Probability theory

Prabhat Dixit
7 min readJun 29, 2021

From the school days only, we have been taught probability with examples like tossing a coin or rolling a dice, though the power of probability is not limited to that much, the probability theory is a branch of mathematics concerned with the analysis of random phenomena. The outcome of a random event cannot be determined before it occurs, but it may be any one of several possible outcomes. This random phenomenon outcomes stored in a variable called random variable.

So in other words random variable is a function defined on a sample space where sample space is a collection of all possible outcomes of a random experiment.

Now there can be two different types of random variables discrete random variable and then there is continuous random variable. To understand this let’s take an example of both the cases and understand it better.

Example for Discrete Random variable:-

James a good friend of yours has an ice cream stand and wanted to analyze his sales and make a decision to employee an assistant as you are a data scientist, James asked you to help him with the same. You collected the data for the number of ice-creams brought and the number of customers who bought that number of ice creams and created like this:-

Here we can define X as the number of ice- cream bought and is our random variable, it is a random variable because it can take several different values. Then you estimate the probability of each value of X by finding the relative frequencies from the experimental data i.e., no. of customers in our case. And it looks like this.

So above example is a discrete random variable as it will take on a numerical, countable number of possible values.

Example for Continuous Random variable:-

From the above example only, if James is now interested in different weights he serves in one or two scoops or he is interested to know how long he takes to serve a customer so these are the examples of Continuous random variables as they can take any value between the range including the fractions, the weight will take a range of values in grams and the time will take the range of values in minutes or seconds.

Probability Distributions:-

Now that we have seen the different types of a random variable, let us discuss more of the probability distributions associated with both the random variables:-

  1. Discrete probability distributions:- A discrete distribution is a probability distribution that depicts the occurrence of discrete (individually countable) outcomes, such as 1, 2, 3… or zero. The function fX(x) = P(X=x) specifies how the total probability of 1 is divided up amongst the possible values of X and so gives the probability distribution of X.

In the above example where our friend James needs help with his ice-cream business, we created the probability distribution table.

There are many discrete probability distributions to be used in different scenarios. Let’s mention some of them:-

i) Uniform discrete distribution:- A random variable X has a discrete uniform distribution if each of the n values in its range, say x1, x2, . . . , xn, has equal probability. Then,

fX(x) = P(X=x) = 1/n

A number that comes when we roll dice is a perfect example of uniform distribution.

Uniform Distribution

ii) Binomial Distribution:- Suppose a trial has only two outcomes, denoted by S for success and F for failure with P(S) = p and P(F) = 1 − p.

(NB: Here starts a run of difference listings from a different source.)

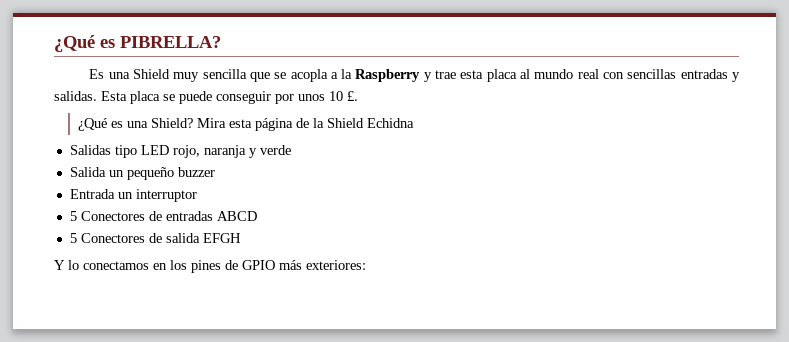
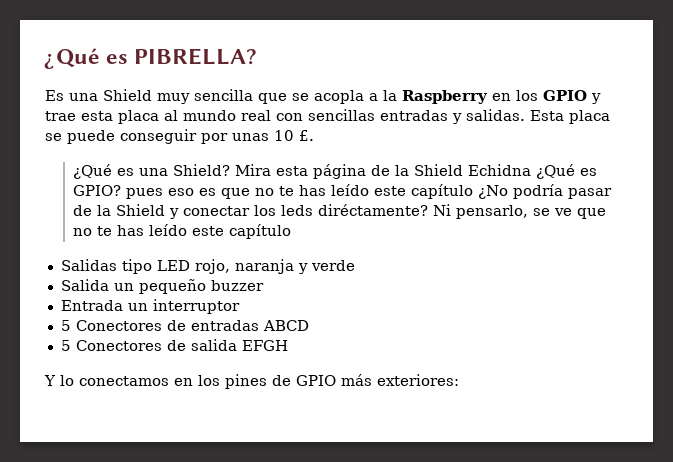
(421, 75) none -> [492,90,587,101] en los GPIO
[298,94,325,101] unos -> [232,133,269,141] unas
(414, 123) none -> [536,164,598,179] [73,184,613,199] [73,204,607,219] [73,224,292,239] ¿Qué es GPIO? pues eso es que no te has leído este capítulo ¿No podría pasar de la Shield y conectar los leds diréctamente? Ni pensarlo, se ve que no te has leído este capítulo

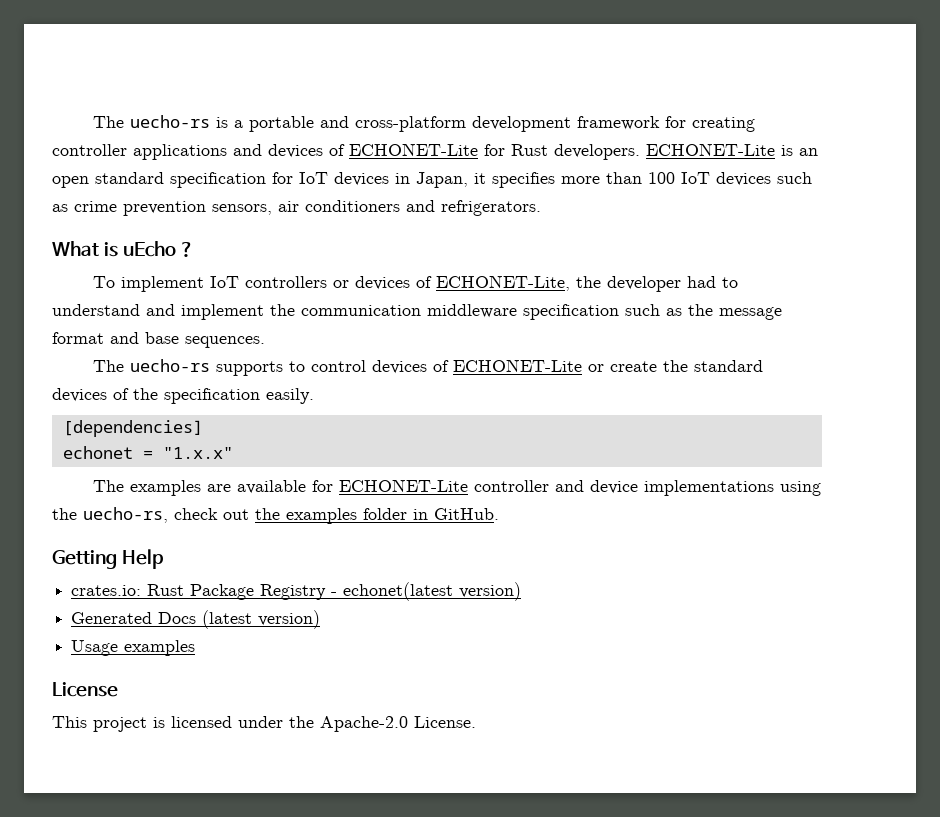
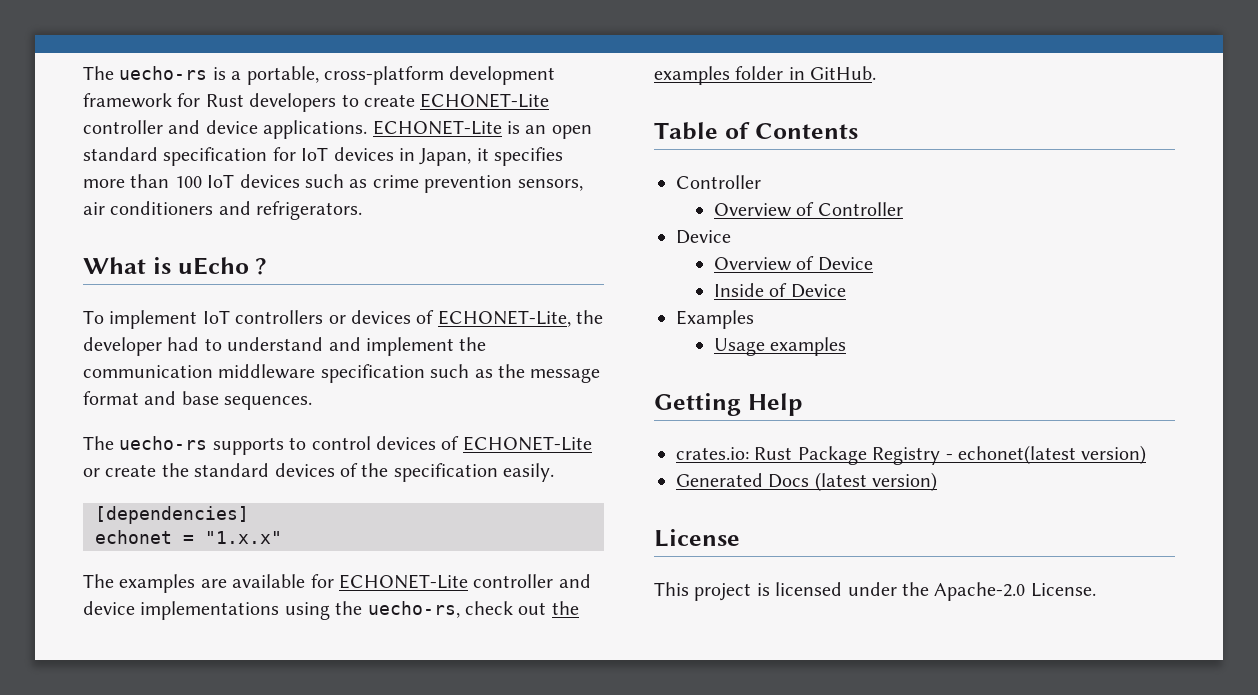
[249,116,350,132] portable and -> [246,66,319,85] portable,
[692,117,756,132] [52,143,640,160] creating controller applications and devices of ECHONET-Lite for Rust developers. -> [205,93,550,112] [83,120,368,139] Rust developers to create ECHONET-Lite controller and device applications.
(499, 514) none -> [654,122,858,140] [676,175,761,189] [713,202,903,217] [676,230,731,244] [713,256,873,271] [713,283,846,298] [676,310,754,329] [713,337,847,356] // Table of Contents // Controller // Overview of Controller // Device // Overview of Device // Inside of Device // Examples // Usage examples
[71,640,196,656] // Usage examples -> (938, 482) none

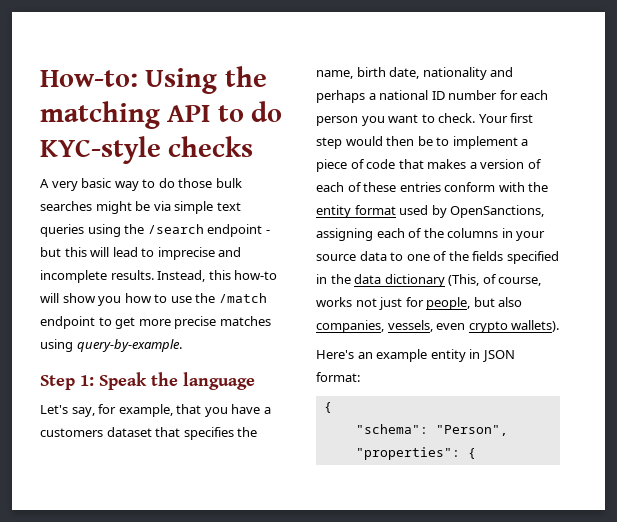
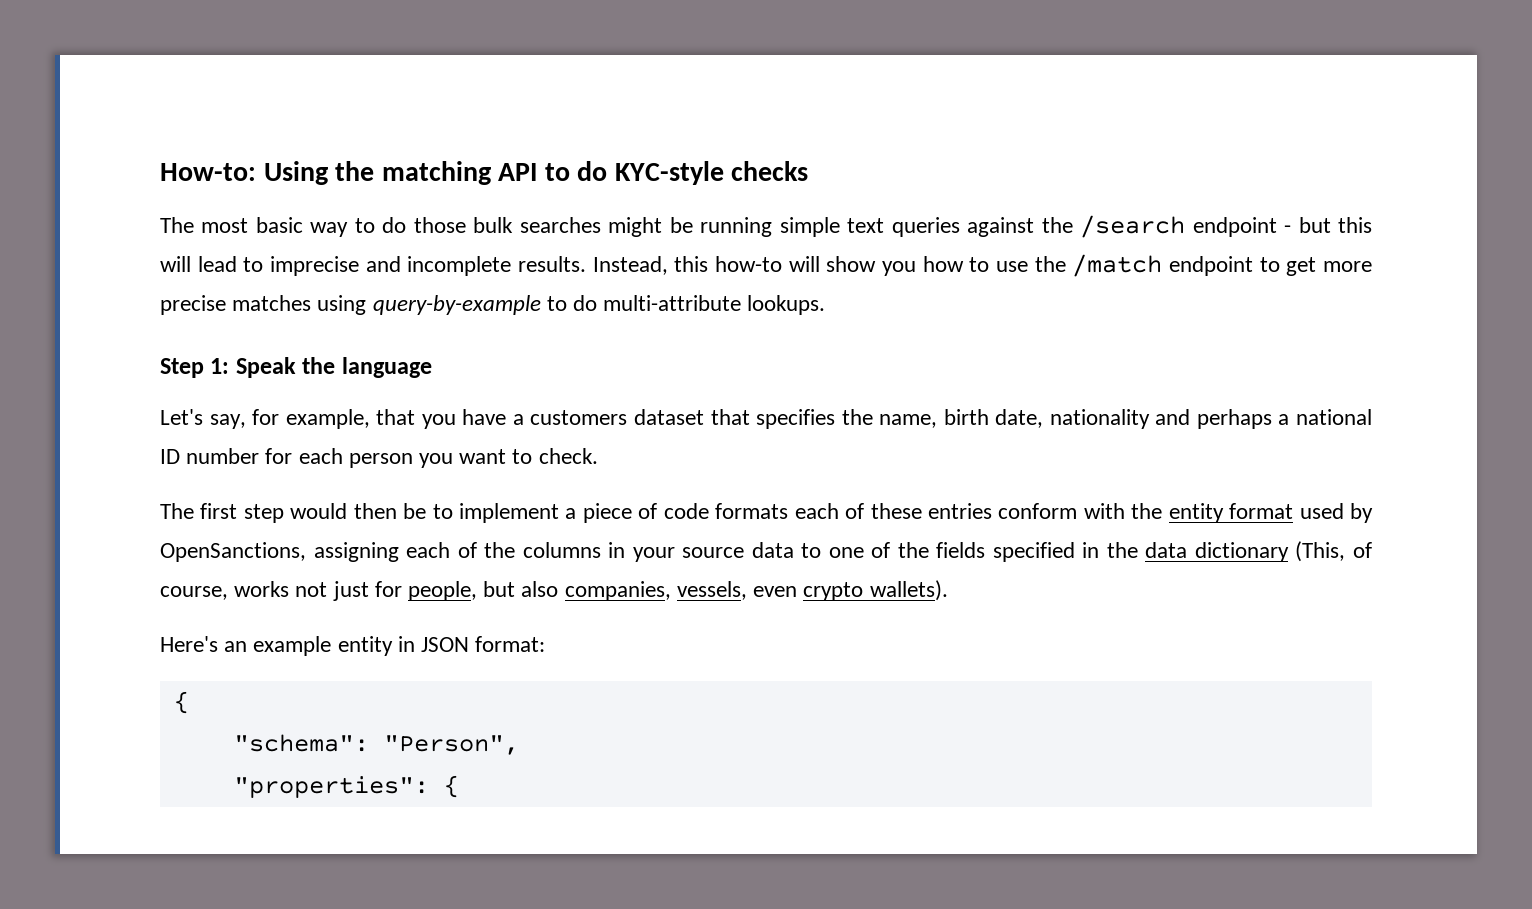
[40,179,78,191] A very -> [160,217,249,233] The most
[153,201,171,211] via -> [700,217,773,237] running
[87,224,121,237] using -> [967,217,1035,237] against
[76,339,182,352] query-by-example. -> [372,295,826,315] query-by-example to do multi-attribute lookups.
[478,114,508,123] Your -> [160,503,194,519] // The
[398,159,542,169] that makes a version of -> [715,503,789,519] formats

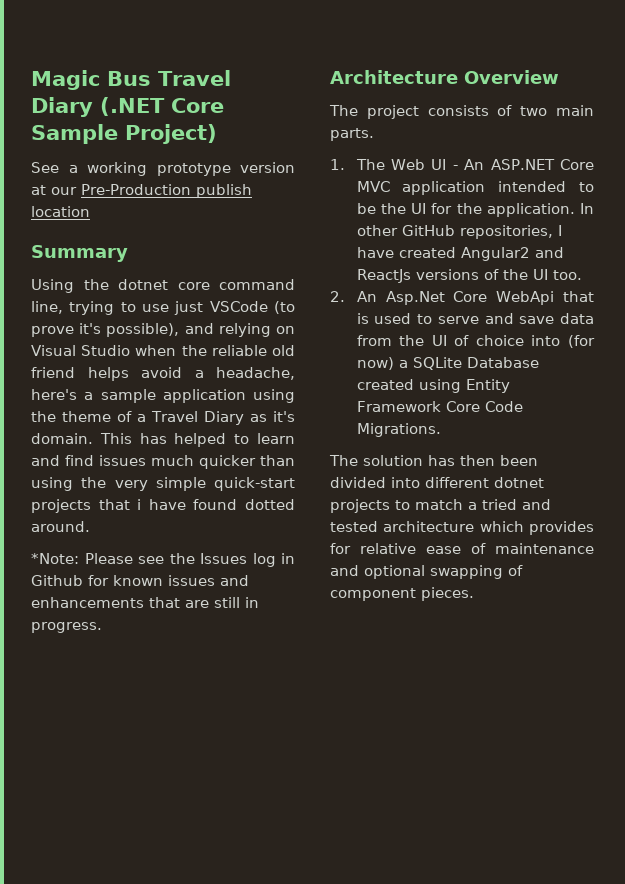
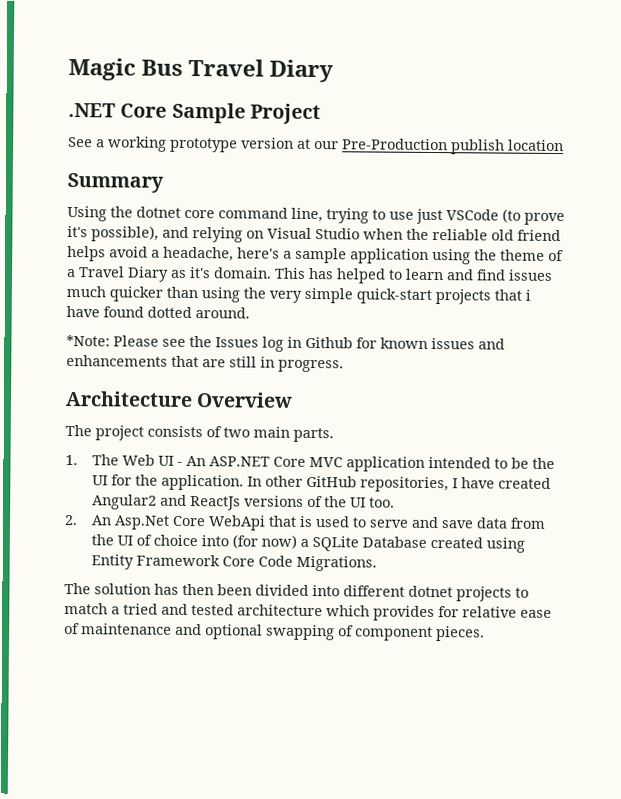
[100,97,165,116] (.NET -> [68,103,116,118] // .NET
[125,124,217,144] Project) -> [249,103,321,125] Project

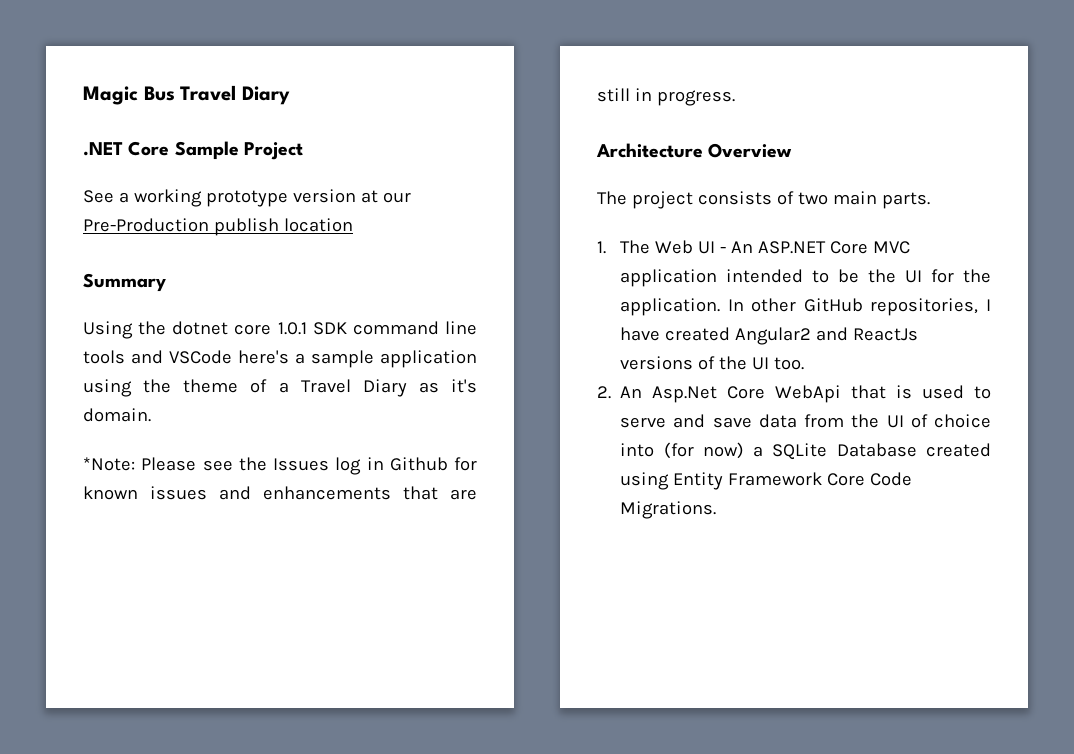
[218,207,565,226] [67,225,561,243] [67,245,234,262] command line, trying to use just VSCode (to prove it's possible), and relying on Visual Studio when the reliable old friend helps avoid a headache, -> [277,321,477,335] [83,350,232,364] 1.0.1 SDK command line tools and VSCode
[274,267,553,284] [66,285,531,305] [66,305,250,319] This has helped to learn and find issues much quicker than using the very simple quick-start projects that i have found dotted around. -> (151, 415) none
[64,582,529,602] [64,602,552,622] [64,622,485,642] // The solution has then been divided into different dotnet projects to match a tried and tested architecture which provides for relative ease of maintenance and optional swapping of component pieces. -> (717, 510) none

For example, a coin toss where a Head is a success S and a Tail is a failure F. Such a trial is called a Bernoulli trial. If we perform a random experiment by repeating n independent Bernoulli trials, then the random variable X representing the number of successes in the n trials has a binomial distribution.

Binomial Distribution

iii) Geometric Distribution:- The geometric distribution represents the number of failures before you get success in a series of Bernoulli trials. To understand it better consider it this way Thomas Edison had to fail 1000 times before creating a bulb, so thousand is out geometric distribution.

iv) Poisson Distribution:- This distribution describes the events that occur in a fixed interval of time or space. For example, consider a case of a number of calls in a call center per hour, here we can estimate the average number of calls however we cannot know the exact number or the exact time for each call, each occurrence is independent of one another. This is a special case of the Binomial Distribution as n goes to infinity while the expected number of successes remains fixed.

2. Continuous probability distributions:- A probability distribution in which the random variable X can take on any value (is continuous). Because there are infinite values that X could assume, the probability of X taking on anyone specific value is zero. Therefore we often speak in ranges of values (p(X>0) = .50).

Again there are different continuous probability distributions that are commonly used are:-

i) Normal Distribution:- A normal distribution, sometimes called the bell curve, is a distribution that occurs naturally in many situations(that is why it called normal I guess) and is symmetric about the mean, showing that data near the mean are more frequent in occurrence than data far from the mean.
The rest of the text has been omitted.